L2/03-297

Hebrew Issues - DRAFT 2003-08-24

Jony Rosenne, rosennej@qsm.co.il, August 24, 2003.

1. Background

Recently, the Unicode list has been active with discussions of problems relating to Hebrew in general and to Biblical Hebrew in particular.

I suggest that before any solutions are devised or any changes to Unicode proposed, a comprehensive list of all the issues should be prepared. This is my draft.

In the following text, the word Bible refers to the Hebrew book that is also known as the Old Testament. The term marks includes cantillation marks and other Hebrew marks.

1.1 Biblical Hebrew

The Bible says: "thou shalt not add thereto, nor diminish from it" (Dt 13.1). This has been taken to mean that the text of the Bible must be preserved exactly as it was received, with much care and great precision, including any irregularity. As a result, we have to deal with situations such as Qere and Ketiv, where the points and marks, which were added to the text centuries later, do not match the letters of the text, or where various marks are located in unusual positions.

Students of the Bible, be they Jewish or Christian, religious or secular, take great care to preserve and analyze the precise location of the various points and marks, and any other irregularities.

The text of the Bible may be considered to consist of two layers: The first layer is the unpointed letters of the text, the second layer are the various points and marks added to the letters. The scrolls, from which the Bible is read in every synagogue, contain the letters only. Quotations in the Talmud and in other religious writings are generally unpointed. Printed Bibles or manuscript Bibles contain the letters and the points and marks.

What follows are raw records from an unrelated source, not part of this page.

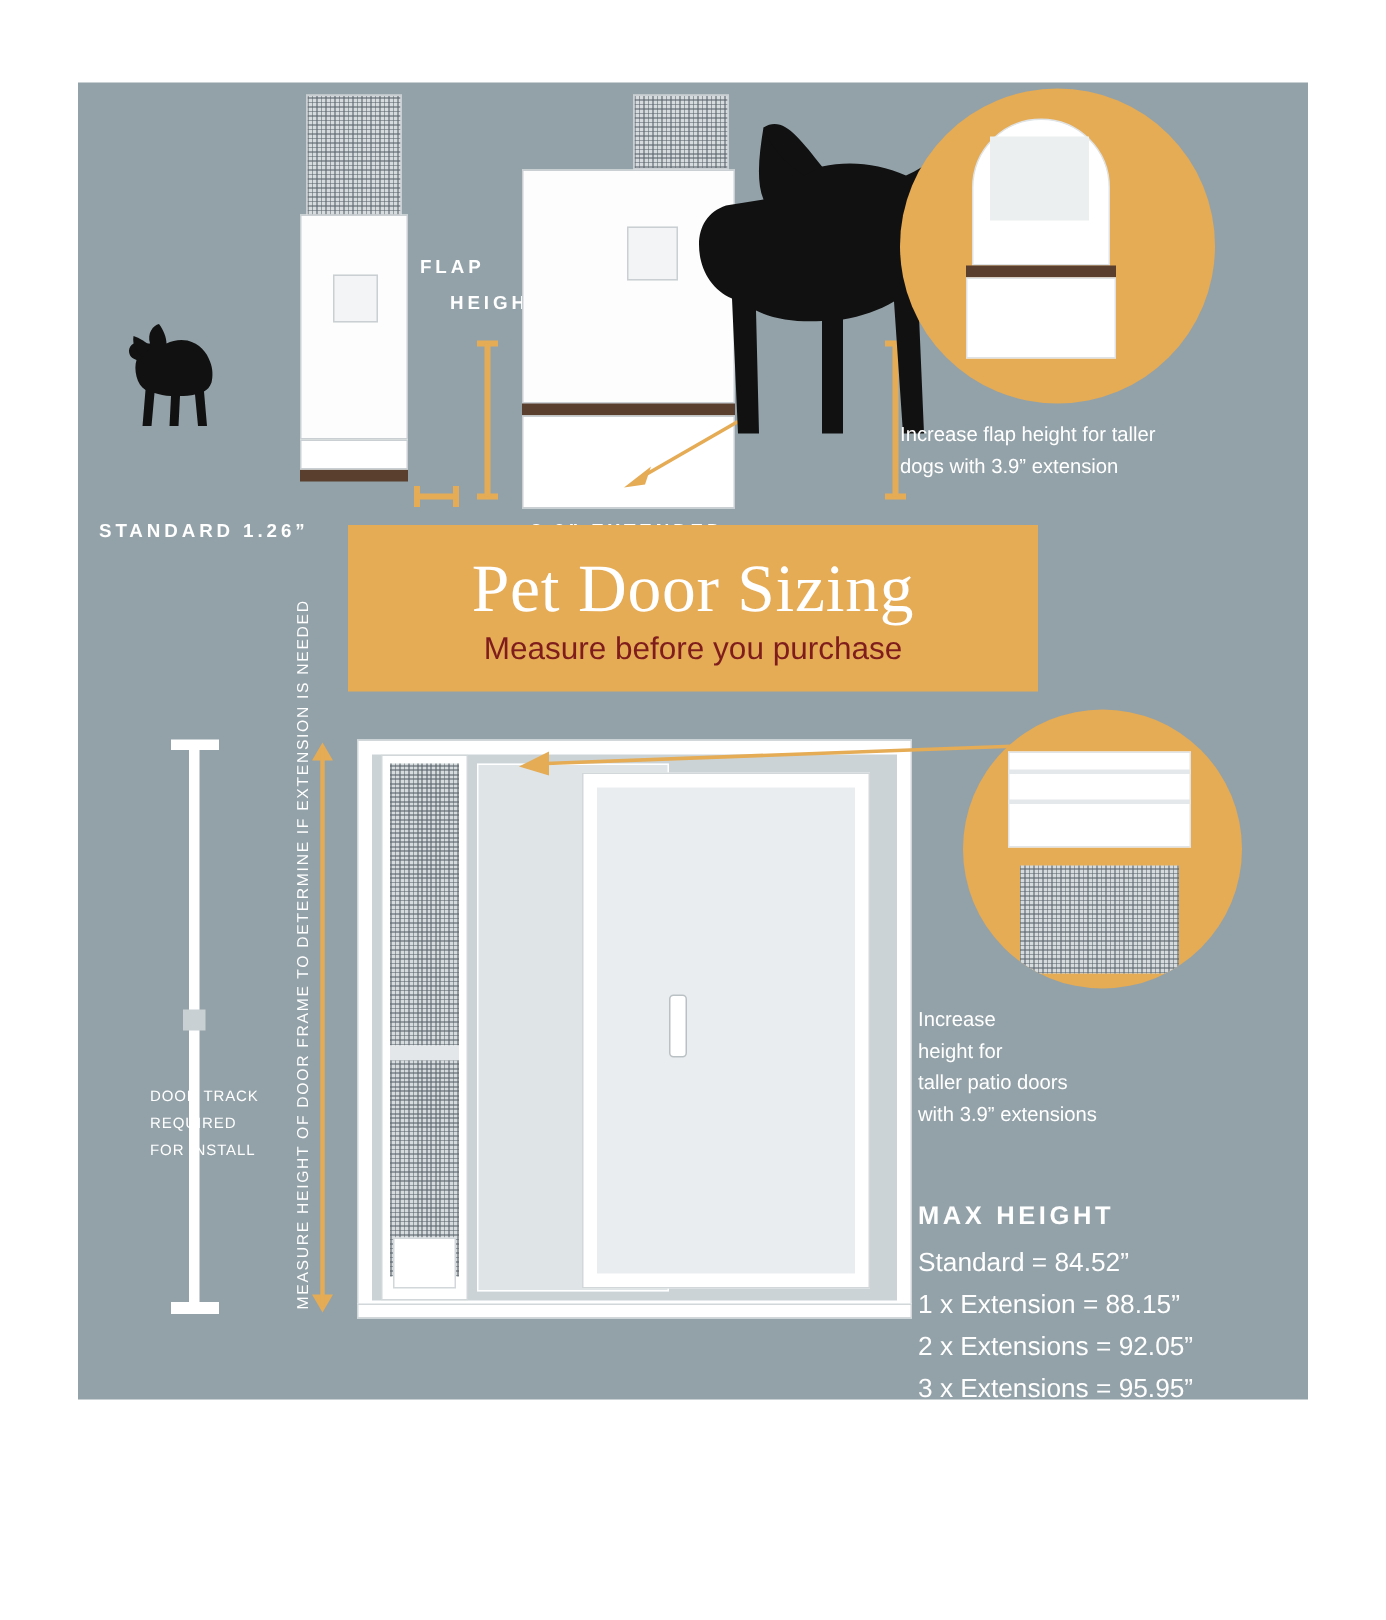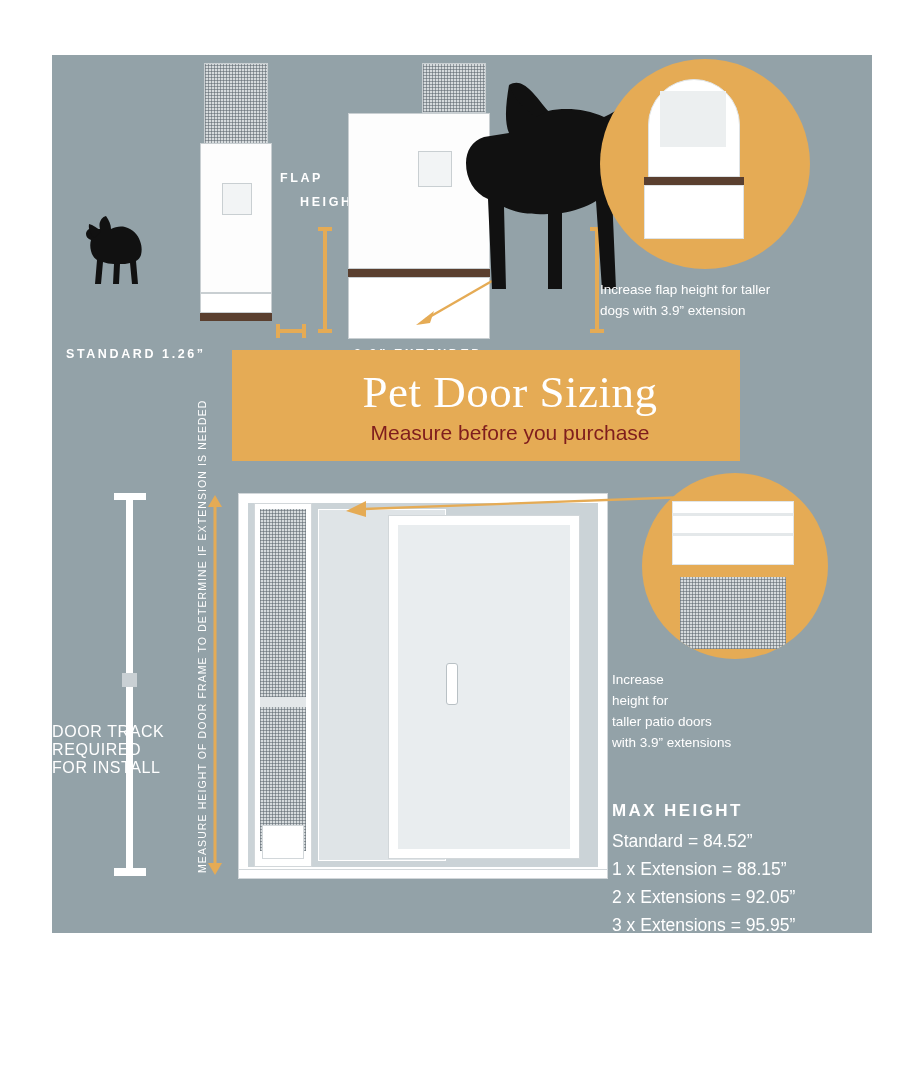--- a/index.html
+++ b/index.html
@@ -74,7 +74,6 @@
     flex-direction: column;
     align-items: center;
     justify-content: center;
-    padding-left: 48px;
   }
   .title-main {
     font-family: "Liberation Serif", serif;

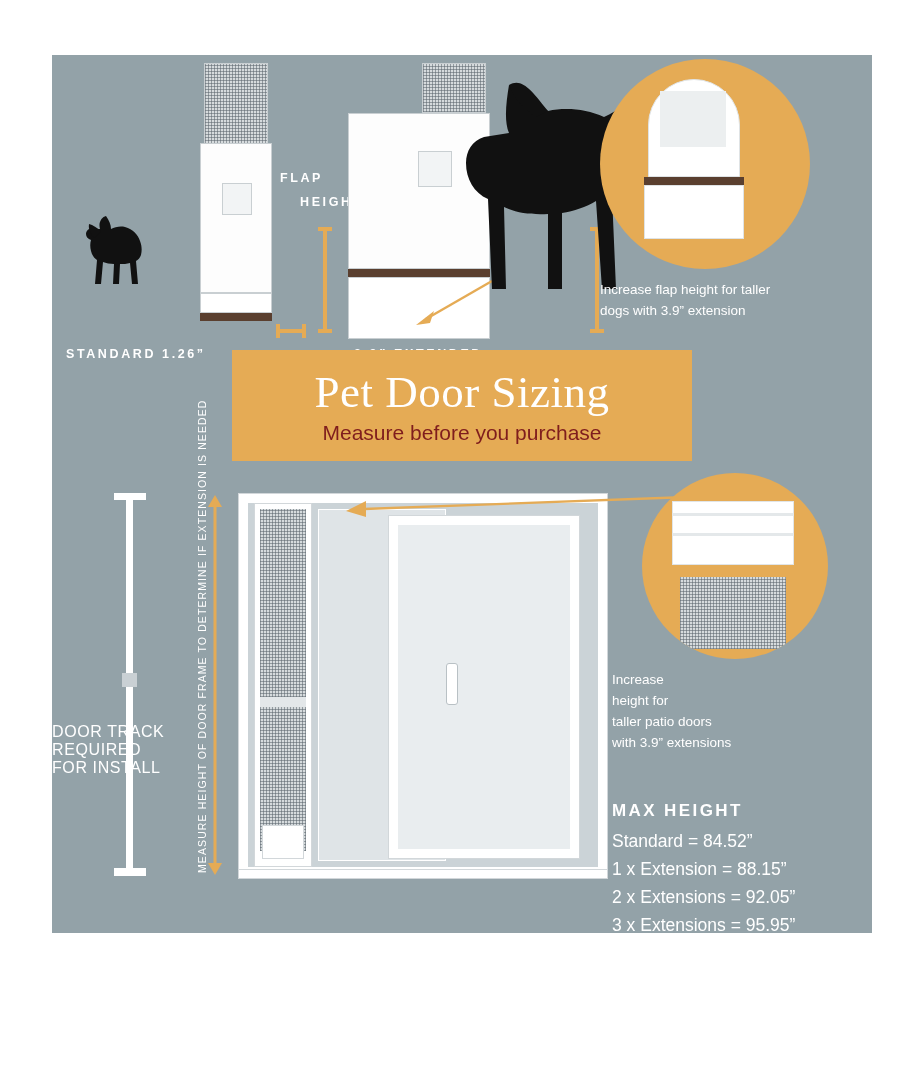--- a/index.html
+++ b/index.html
@@ -128,10 +128,11 @@
   .track-text {
     position: absolute;
     color: #ffffff;
-    font-size: 16px;
+    font-size: 10px;
     letter-spacing: 0.6px;
     line-height: 18px;
     white-space: nowrap;
+    padding-left: 48px;
   }
 </style>
 </head>

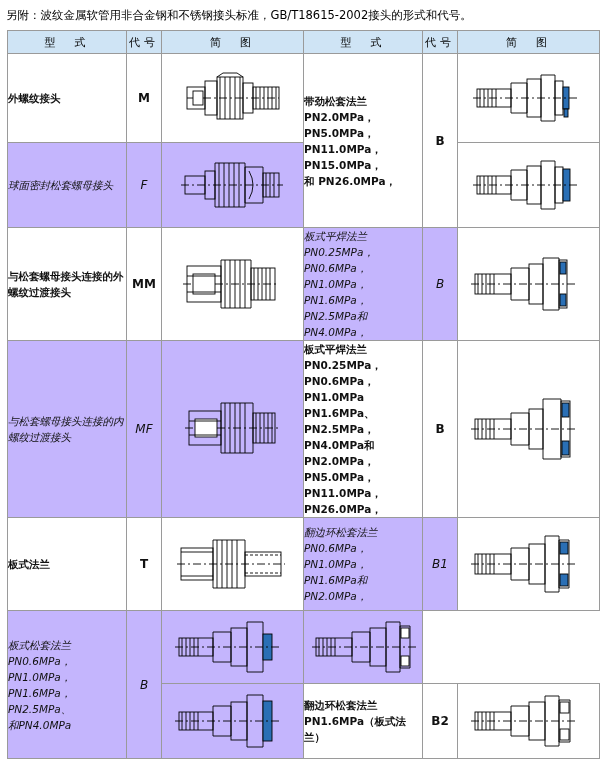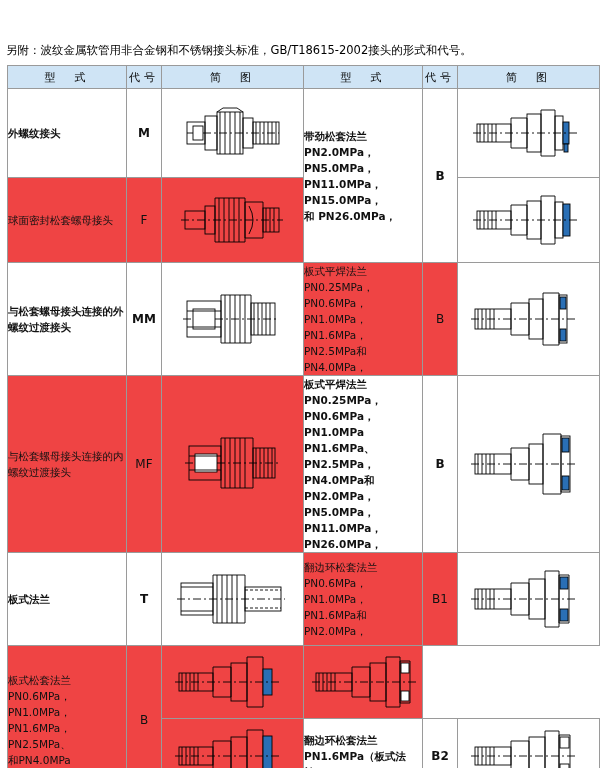--- a/index.html
+++ b/index.html
@@ -28,7 +28,6 @@
     color: #000;
     white-space: nowrap;
     letter-spacing: 0px;
-    margin-top: 35px;
   }
   table.main {
     border-collapse: collapse;

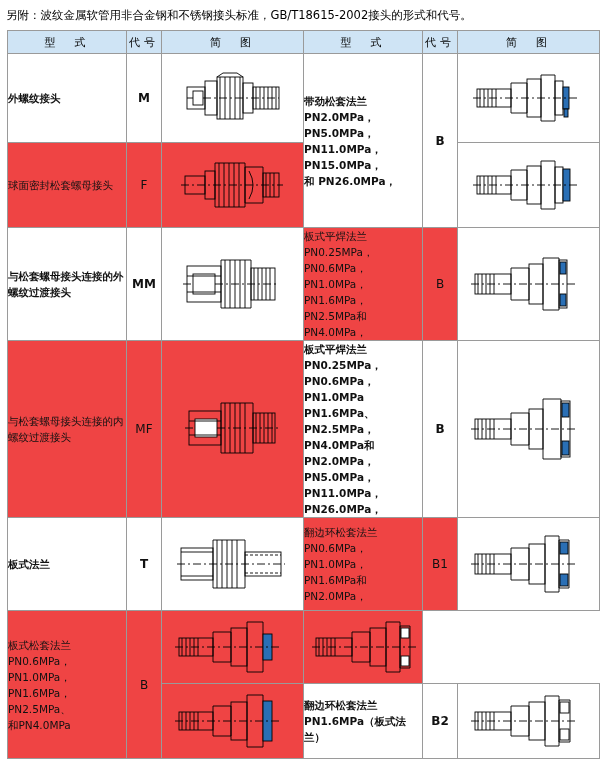--- a/index.html
+++ b/index.html
@@ -67,7 +67,7 @@
     vertical-align: middle;
     padding: 2px 0;
   }
-  .hl { background: #ef4444; }
+  .hl { background: #c4b5fd; font-style: italic; }
   .wh { background: #ffffff; font-weight: bold; }
   svg { display: block; margin: 0 auto; }
 </style>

The commandment "thou shalt not add thereto, nor diminish from it" is considered to address both the unpointed and the pointed Bible. When a scribe writes pointed text, he first writes the letters, then adds the points and marks. Sometimes they are hard to fit, so they tend to overflow towards the neighboring letters. Some marks are considered less important than others. The location of most marks is defined in relation to its base letter, although some cantillation marks are defined in relation to the word as a whole.

1.2 Manuscripts

A manuscript, by its very nature, is different from a printed book. The scribe draws by hand each letter and mark. Being human, he sometimes makes mistakes, he sometimes has his own preferences, his pen sometimes slips, and generally the outcome is significantly less uniform than a printed book.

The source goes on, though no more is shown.